Exercise:
Write out nothing except the lines running from the one containing "Principal, Oct 2025: 253 -> 254" to the last line of the data, exactly as they stand.

Provided entries:
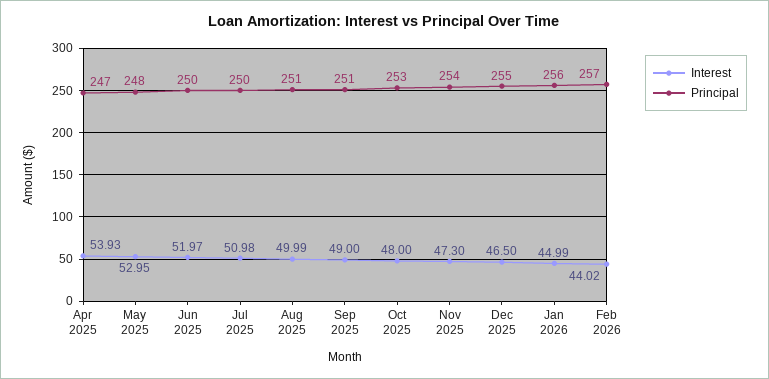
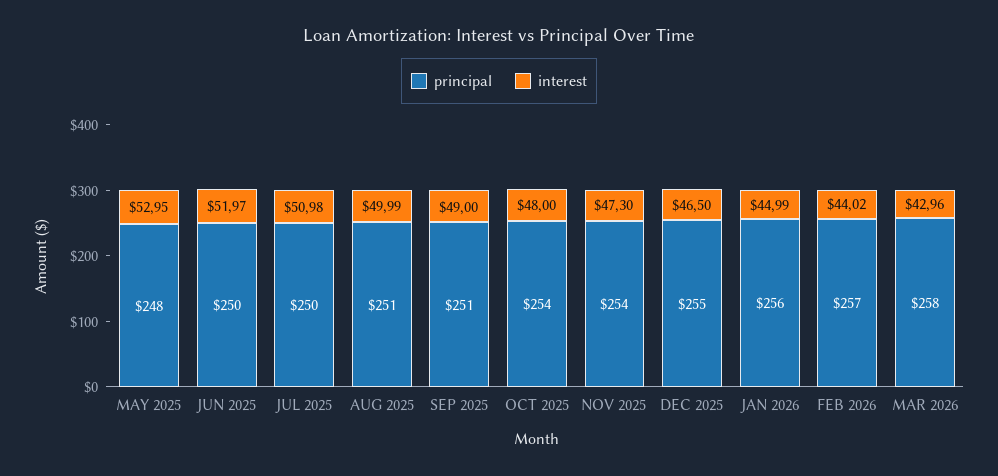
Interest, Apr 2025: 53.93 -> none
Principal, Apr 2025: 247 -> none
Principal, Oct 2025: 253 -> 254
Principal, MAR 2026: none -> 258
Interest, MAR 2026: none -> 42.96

Answer to the problem:
Principal, Oct 2025: 253 -> 254
Principal, MAR 2026: none -> 258
Interest, MAR 2026: none -> 42.96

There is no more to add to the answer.